• YOUR TASK:
Within the entries below, output exactly the lines between the line containing "font-size: 16px ->" and the line containing "html: none ->", inclusive, and omit any picture.

• DATA RECORDS:
-- Opening Marker --
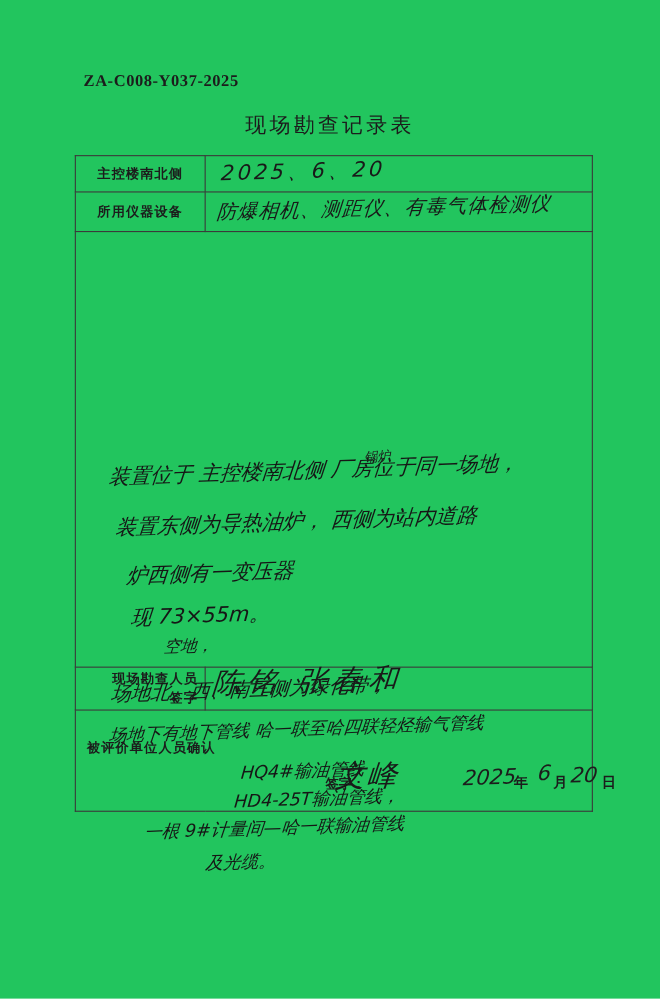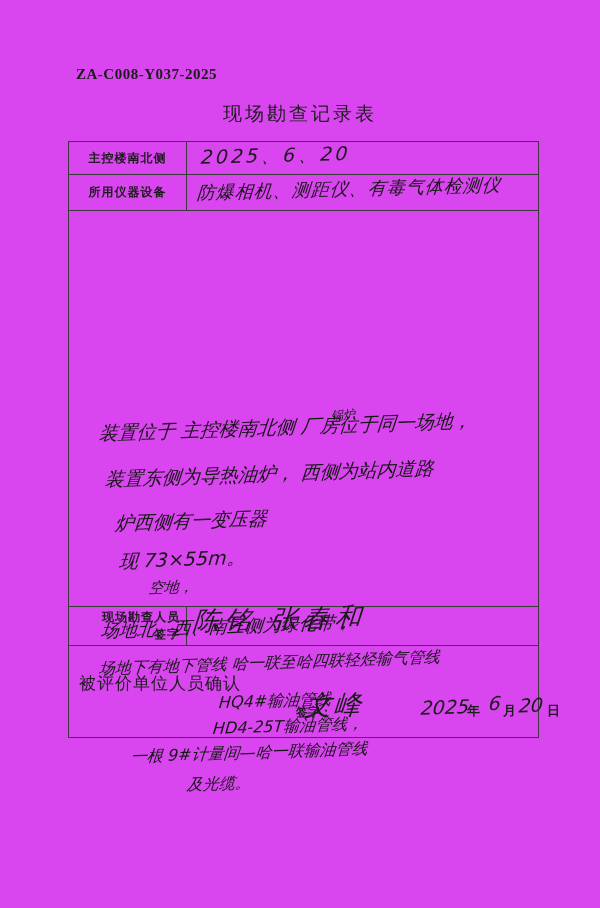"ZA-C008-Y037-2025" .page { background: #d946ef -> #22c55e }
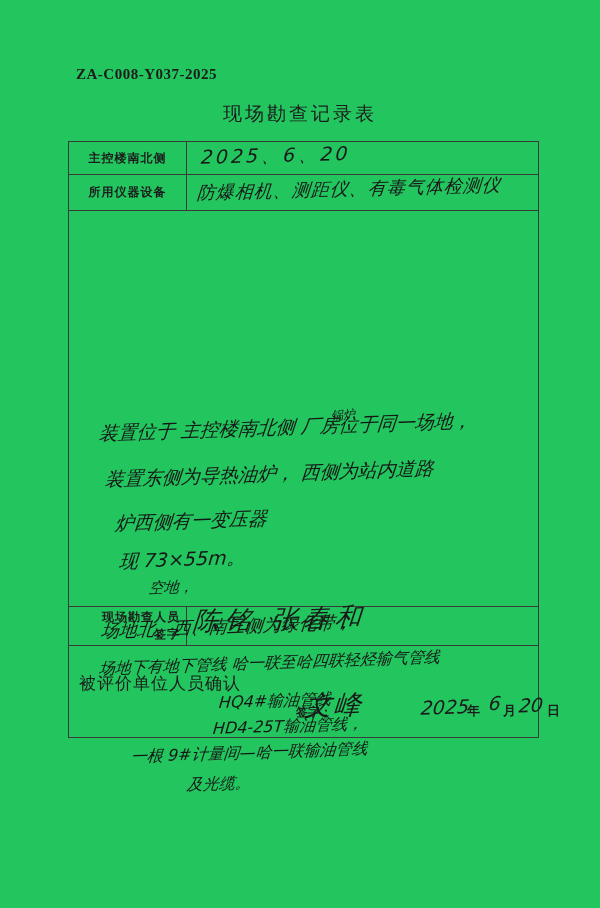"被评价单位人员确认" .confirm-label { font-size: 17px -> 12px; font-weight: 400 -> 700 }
-- Closing Marker --
-- Opening Marker --
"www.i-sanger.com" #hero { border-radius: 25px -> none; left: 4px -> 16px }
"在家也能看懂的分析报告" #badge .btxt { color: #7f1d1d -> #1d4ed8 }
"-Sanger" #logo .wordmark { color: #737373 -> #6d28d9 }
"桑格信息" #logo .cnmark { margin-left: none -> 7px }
-- Closing Marker --
-- Opening Marker --
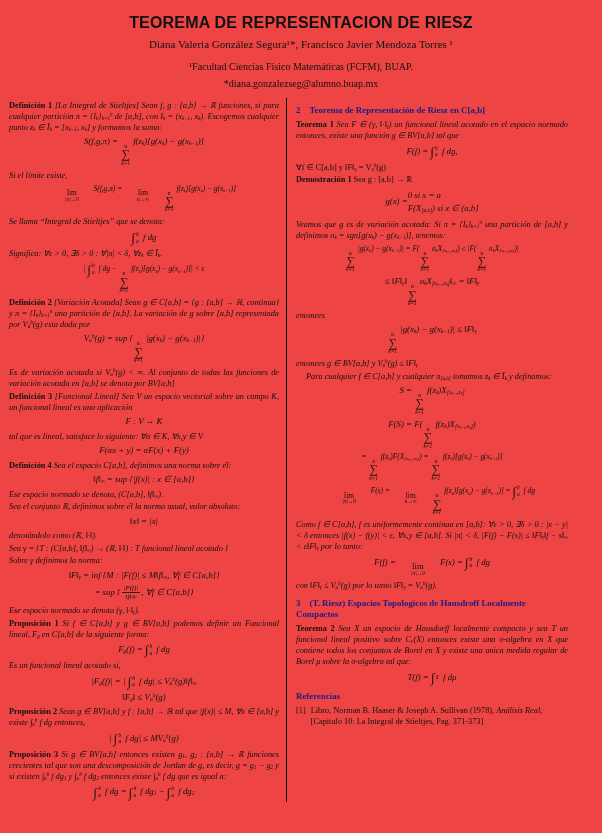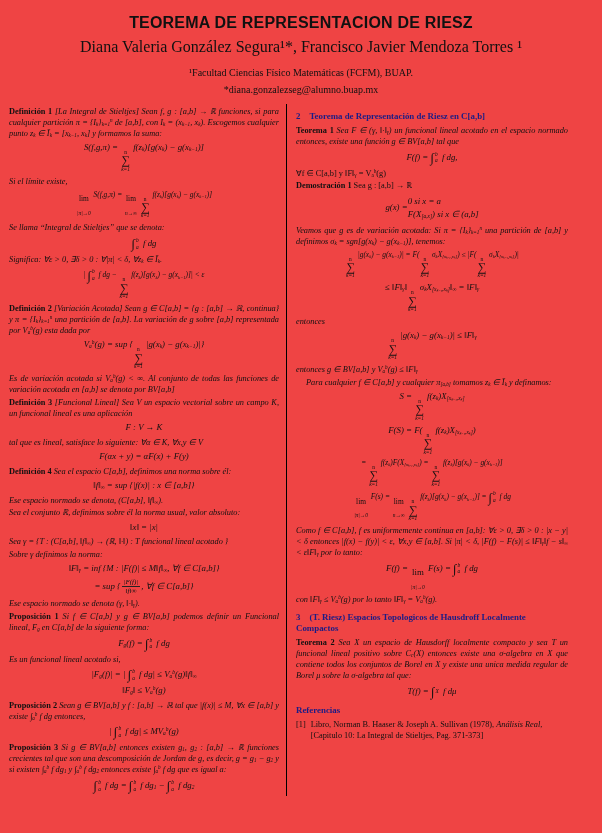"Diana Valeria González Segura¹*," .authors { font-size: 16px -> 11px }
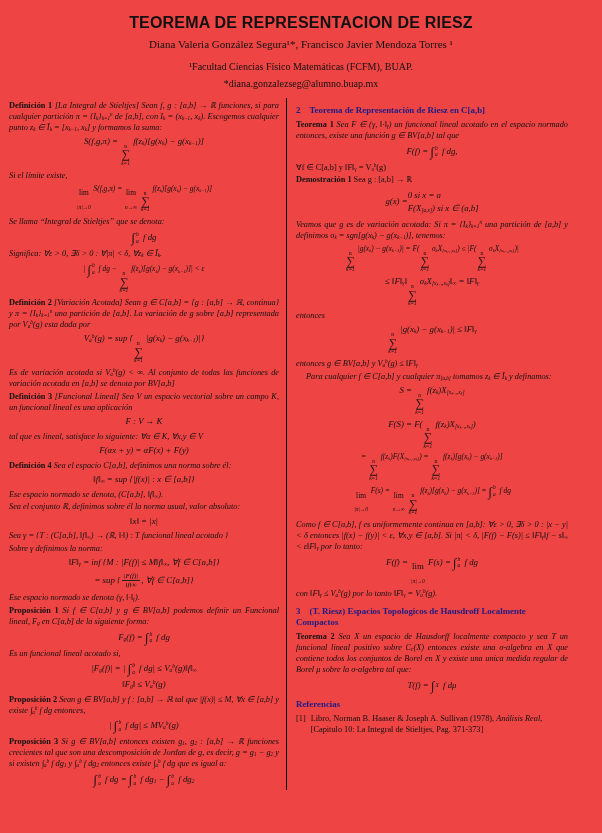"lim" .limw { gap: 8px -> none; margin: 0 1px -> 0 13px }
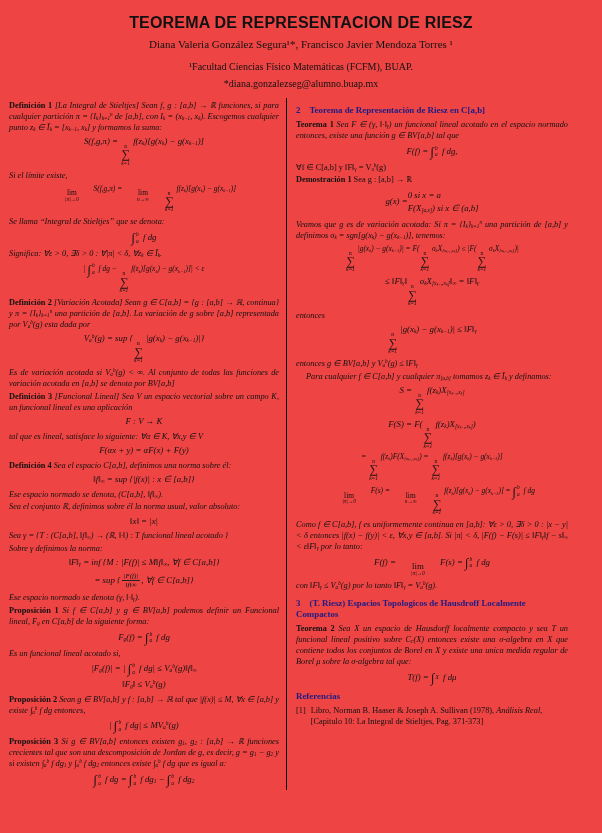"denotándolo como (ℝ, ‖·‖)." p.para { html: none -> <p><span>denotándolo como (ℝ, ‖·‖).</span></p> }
-- Closing Marker --
• OUTPUT:
"Diana Valeria González Segura¹*," .authors { font-size: 16px -> 11px }
"lim" .limw { gap: 8px -> none; margin: 0 1px -> 0 13px }
"denotándolo como (ℝ, ‖·‖)." p.para { html: none -> <p><span>denotándolo como (ℝ, ‖·‖).</span></p> }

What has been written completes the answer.